(Version comparison data)
╔══

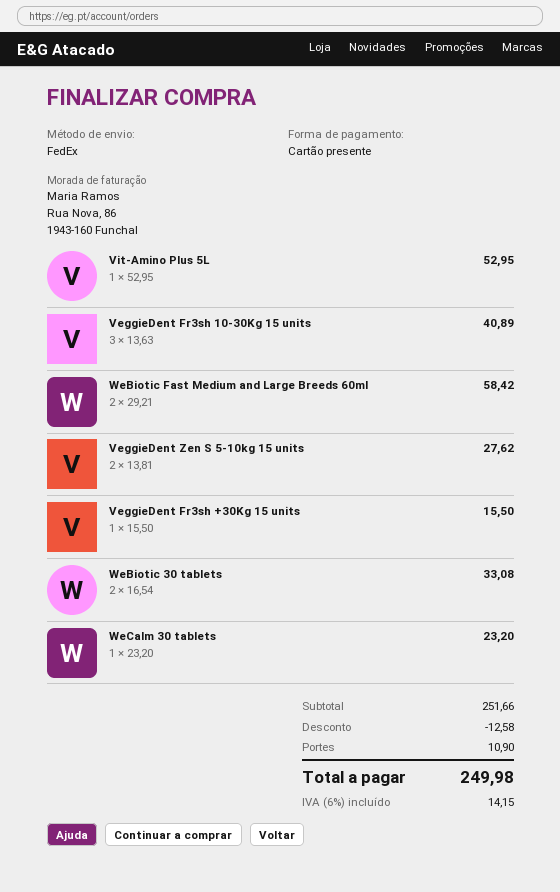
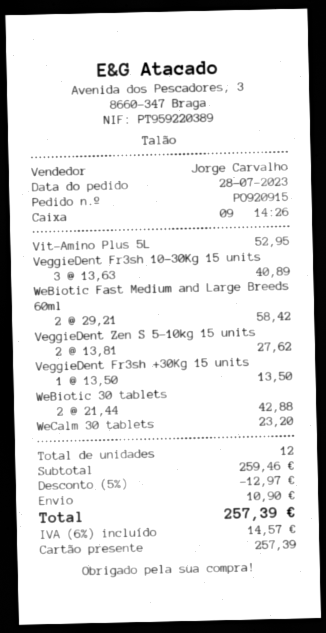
VeggieDent Fr3sh +30Kg 15 units: 1 x 15.50 = 15.50 -> 1 x 13.50 = 13.50
WeBiotic 30 tablets: 2 x 16.54 = 33.08 -> 2 x 21.44 = 42.88
subtotal: 251.66 -> 259.46
discount: 12.58 -> 12.97
tax: 6% = 14.15 -> 6% = 14.57
total: 249.98 -> 257.39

╚══

■ **INSTRUCTIONS FOR THE TASK**
Render the data above verbatim and without pictures.

■ **RESPONSE BOX**
VeggieDent Fr3sh +30Kg 15 units: 1 x 15.50 = 15.50 -> 1 x 13.50 = 13.50
WeBiotic 30 tablets: 2 x 16.54 = 33.08 -> 2 x 21.44 = 42.88
subtotal: 251.66 -> 259.46
discount: 12.58 -> 12.97
tax: 6% = 14.15 -> 6% = 14.57
total: 249.98 -> 257.39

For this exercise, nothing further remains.